Across all the records below, how many lines contain "bollard"? Respond with only the number.

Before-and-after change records

※

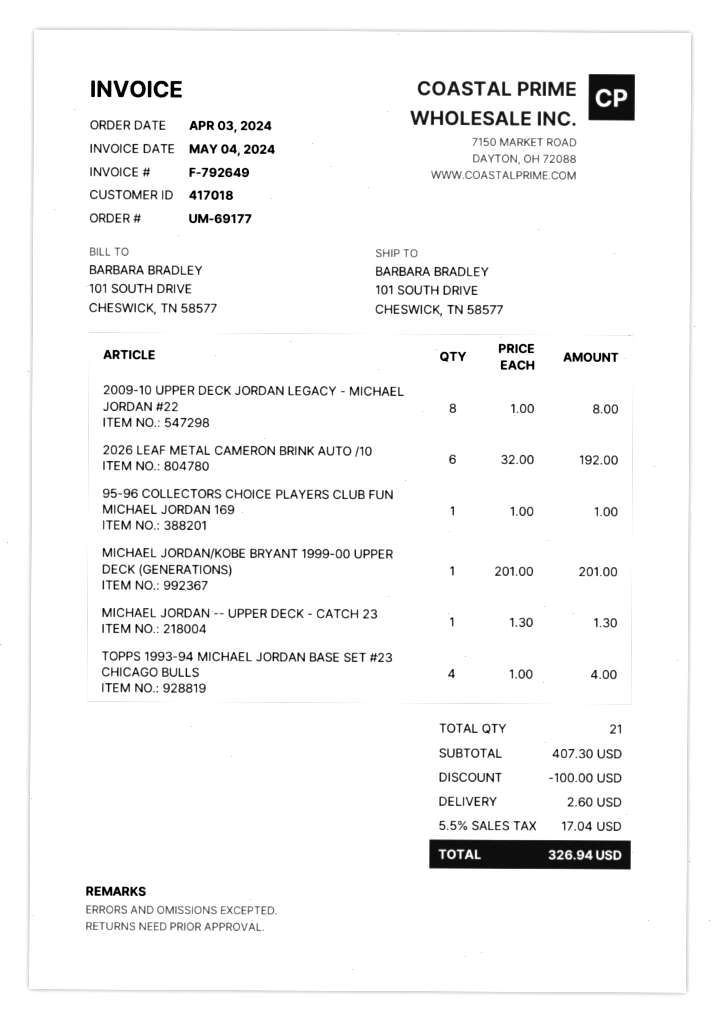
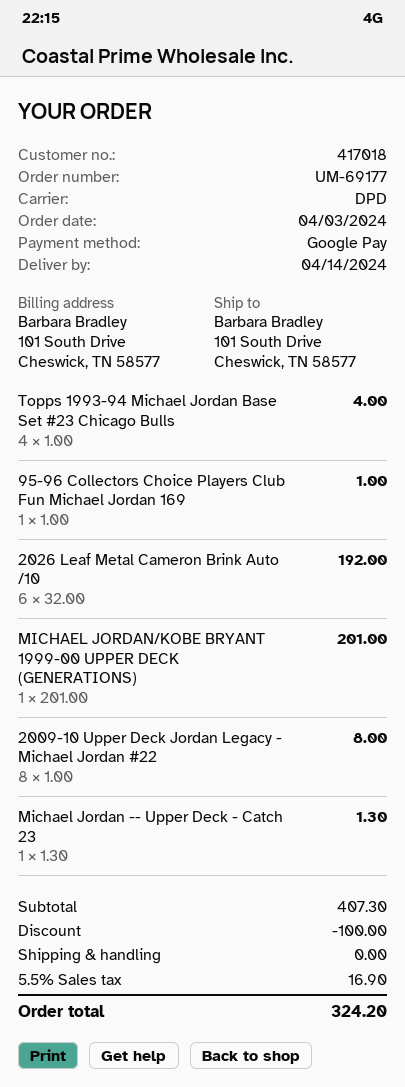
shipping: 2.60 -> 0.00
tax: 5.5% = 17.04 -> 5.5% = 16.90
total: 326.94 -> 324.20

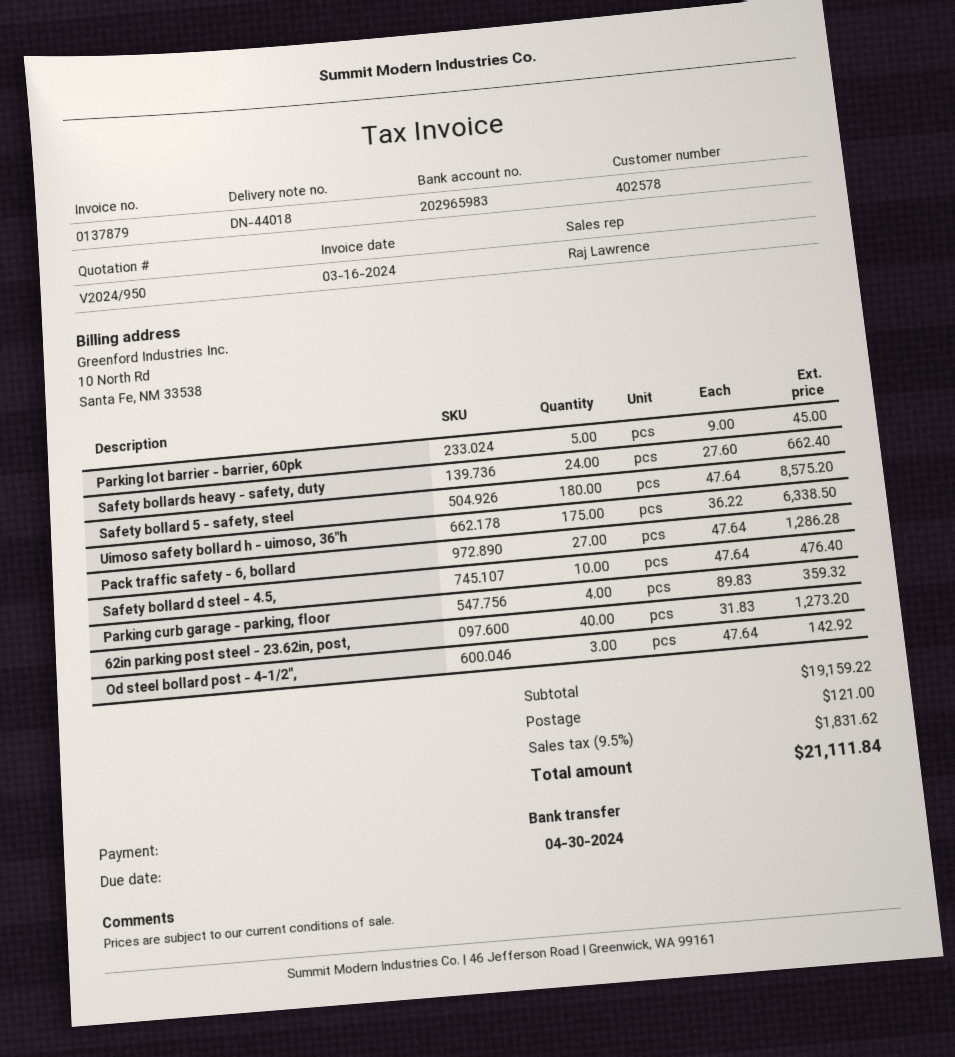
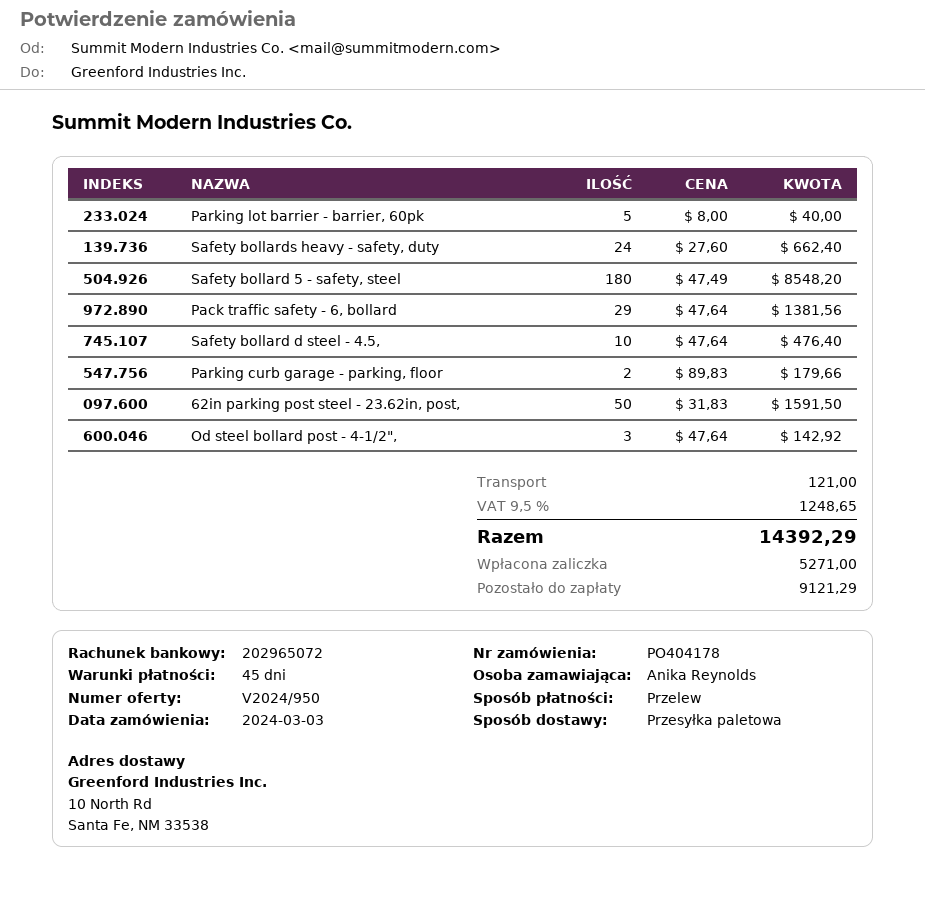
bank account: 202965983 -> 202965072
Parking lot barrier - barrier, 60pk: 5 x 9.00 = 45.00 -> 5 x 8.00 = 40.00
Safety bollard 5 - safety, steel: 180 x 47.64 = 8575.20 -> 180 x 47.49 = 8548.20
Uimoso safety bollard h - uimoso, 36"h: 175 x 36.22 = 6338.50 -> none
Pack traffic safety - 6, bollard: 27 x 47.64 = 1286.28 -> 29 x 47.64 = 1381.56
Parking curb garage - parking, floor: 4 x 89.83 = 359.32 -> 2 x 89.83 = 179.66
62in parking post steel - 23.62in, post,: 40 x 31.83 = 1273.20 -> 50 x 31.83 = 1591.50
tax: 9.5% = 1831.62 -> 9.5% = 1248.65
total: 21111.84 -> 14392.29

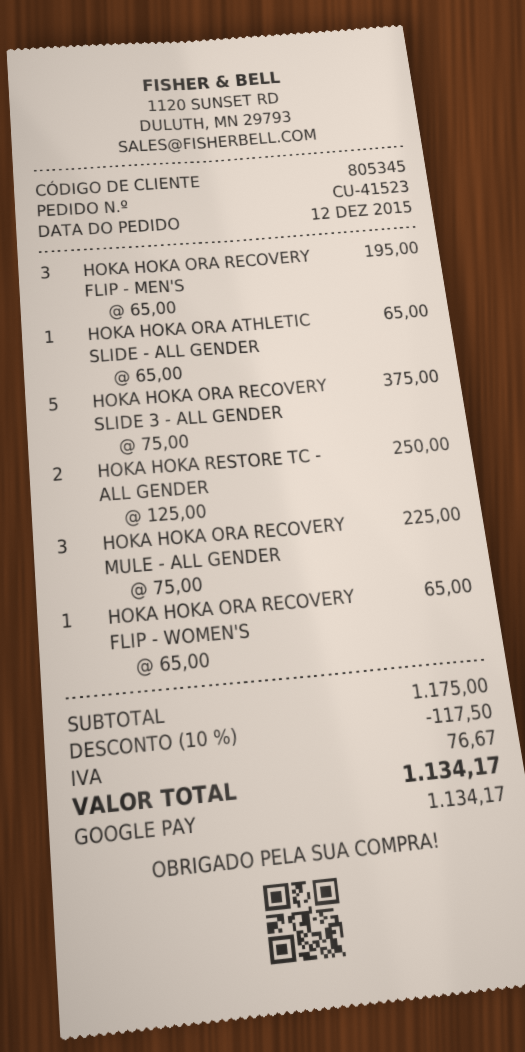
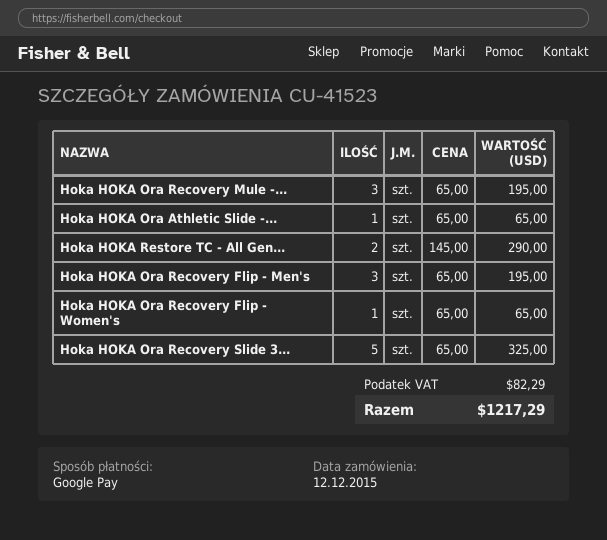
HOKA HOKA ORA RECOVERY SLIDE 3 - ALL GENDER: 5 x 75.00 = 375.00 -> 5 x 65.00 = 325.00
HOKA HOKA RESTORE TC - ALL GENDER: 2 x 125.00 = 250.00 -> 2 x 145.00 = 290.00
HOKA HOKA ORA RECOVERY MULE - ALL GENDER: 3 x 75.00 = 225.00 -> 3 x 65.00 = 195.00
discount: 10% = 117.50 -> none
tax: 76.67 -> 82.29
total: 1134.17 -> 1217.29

※

Solved exercise: 3